Os 294 funcionários remanescentes do frigorífico de Cascavel do grupo Chapecó (com sede em Santa Catarina) foram comunicados ontem que não mais voltarão ao trabalho, depois de terem permanecido em casa desde o início do ano, inicialmente recebendo sem trabalhar, e nos últimos três meses sem nada receber. A comunicação foi feita pelo superintendente da empresa, Genésio Garbin, durante assembléia do Sindicato dos Trabalhadores na Indústria da Alimentação de Cascavel, que representa os funcionários.
A demissão agrava problemas sociais gerados pela Chapecó, em crise financeira há três anos e em concordata desde o início do mês. A empresa já havia demitido 700 funcionários em Cascavel no ano passado, e deixou de receber a produção de 450 avicultores, depois de tê-los estimulado a buscar financiamentos bancários para implantar aviários, agora inativos, o que resulta na perda da principal fonte de renda para as famílias. Parte dos avicultores está acampada há 4 meses no prédio onde funcionava a administração da empresa.

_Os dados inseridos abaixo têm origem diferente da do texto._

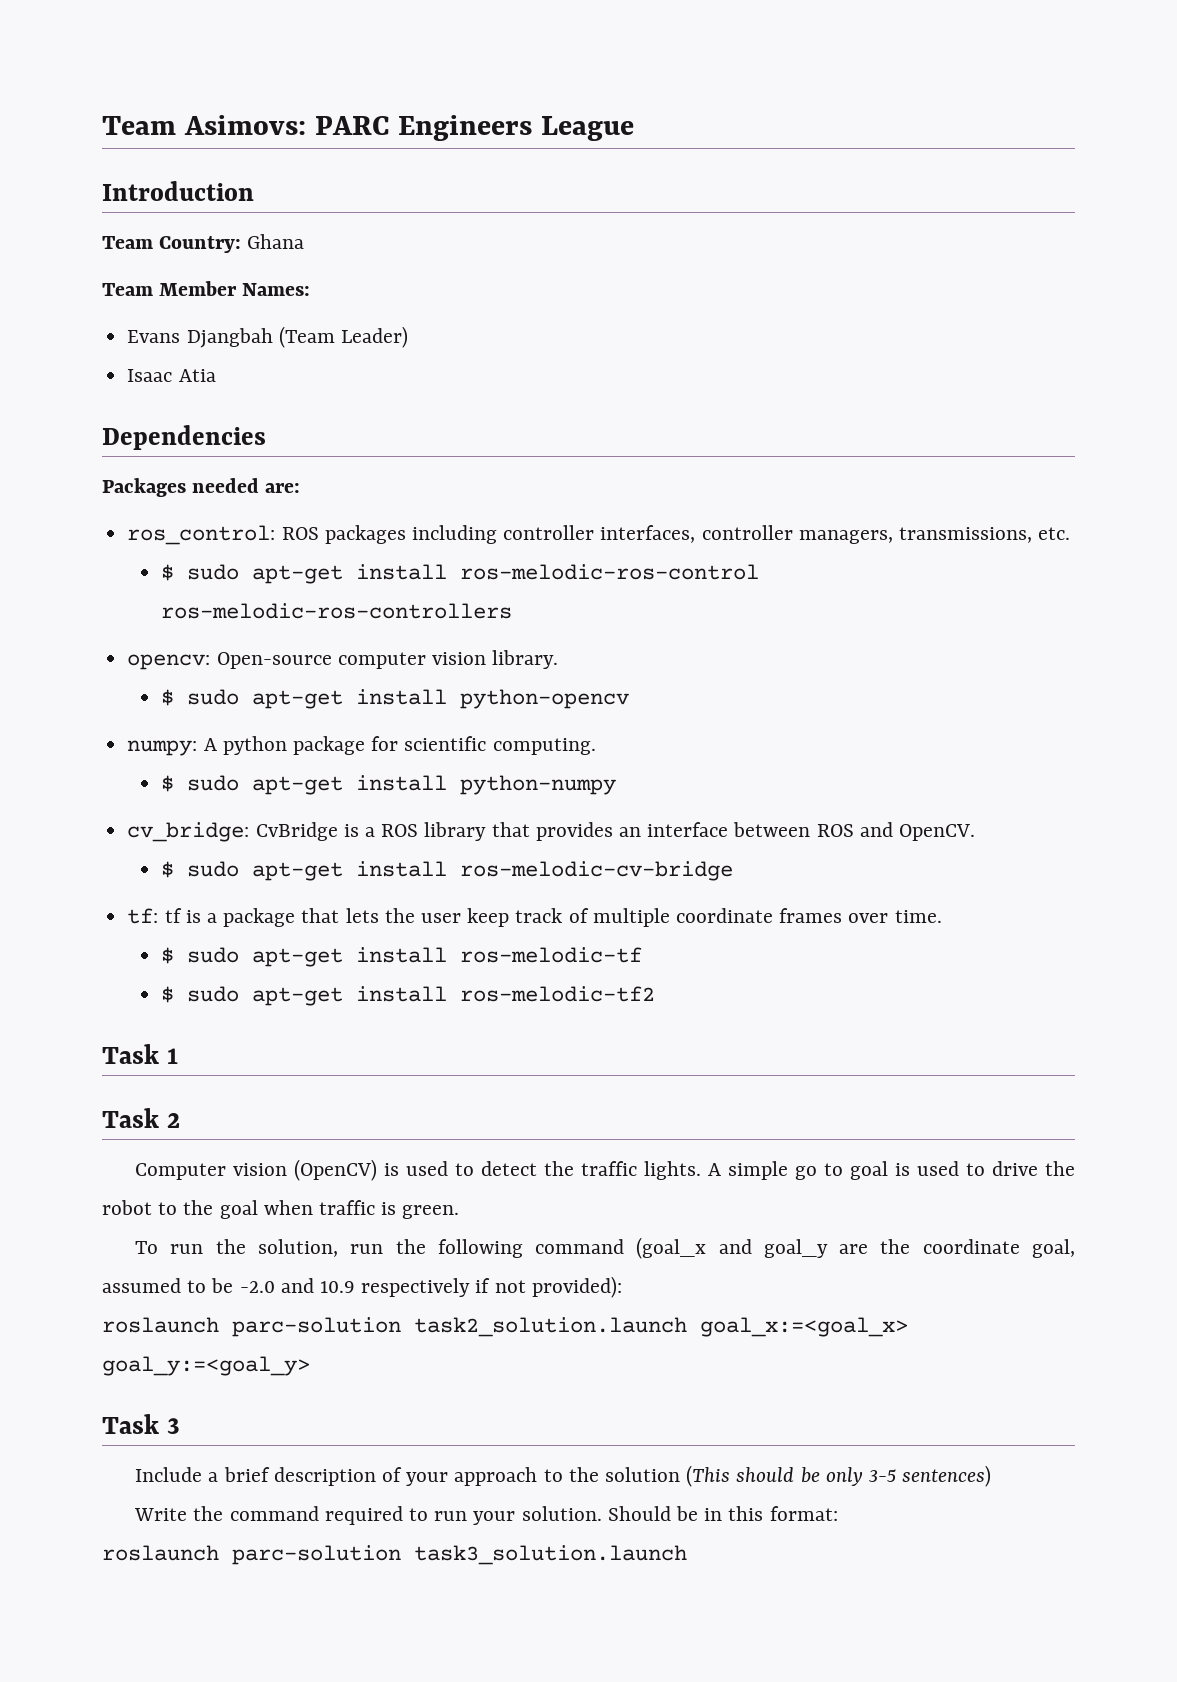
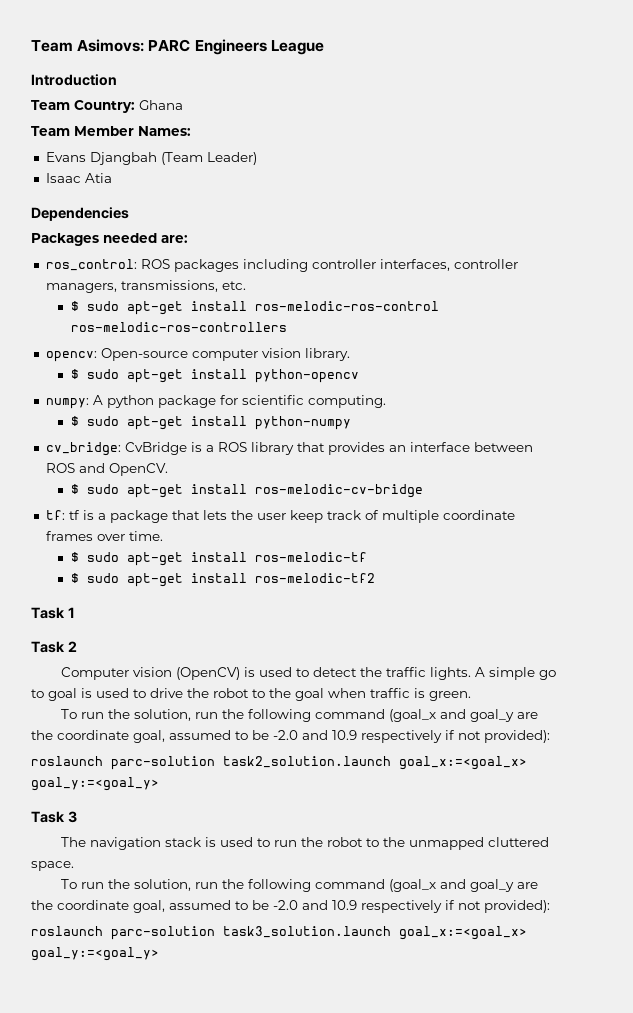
[135,1465,992,1487] [134,1506,838,1525] Include a brief description of your approach to the solution (This should be only 3-5 sentences) // Write the command required to run your solution. Should be in this format: -> [61,837,550,850] [31,861,74,871] [61,879,539,892] [31,900,550,913] The navigation stack is used to run the robot to the unmapped cluttered space. // To run the solution, run the following command (goal_x and goal_y are the coordinate goal, assumed to be -2.0 and 10.9 respectively if not provided):
(687, 1555) none -> [399,926,527,940] [31,947,159,961] goal_x:=<goal_x> goal_y:=<goal_y>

Os funcionários acompanhavam a situação dos avicultores na expectativa de que passariam a viver o mesmo drama, o que se concretizou com o atraso dos salários (em média, R$ 250,00) dos últimos três meses. Na terça-feira, eles ocuparam a representação do Ministério do Trabalho, exigindo sua intervenção, e a partir disto foi marcada a assembléia de ontem, para uma definição. O superintendente Genésio Garbin esteve em Chapecó (SC), na sede da empresa, e retornou com o anúncio da demissão coletiva.
Garbin disse que a empresa não tem como pagar imediatamente o que deve aos funcionários - cerca de R$ 600 mil -, e apresentou uma proposta de escalonamento dos débitos, ao longo de 10 meses. Na assembléia, presidida por Valdevino Pereira de Oliveira, presidente do sindicato, os trabalhadores aprovaram o escalonamento, ‘‘porque não havia outra alternativa’’. Para o advogado Euclides Panassolo, que representa o sindicato, o acordo ‘‘não é o adequado mas é o que sobra, porque a discussão judicial se arrastaria por anos’’.
A empresa se comprometeu também a liberar imediatamente as carteiras profissionais para que os funcionários possam tentar outros empregos, e guias para retirada de FGTS e seguro-desemprego. A Chapecó não descontará o tempo em que eles permaneceram em casa sem trabalhar. O acordo foi comunicado ontem à tarde ao juiz Sebastião Teodoro da Silva, diretor das Juntas da Justiça do Trabalho, e, se houver concordância do magistrado, poderá ser formalizado em 20 dias, segundo estimou Euclides Panassolo.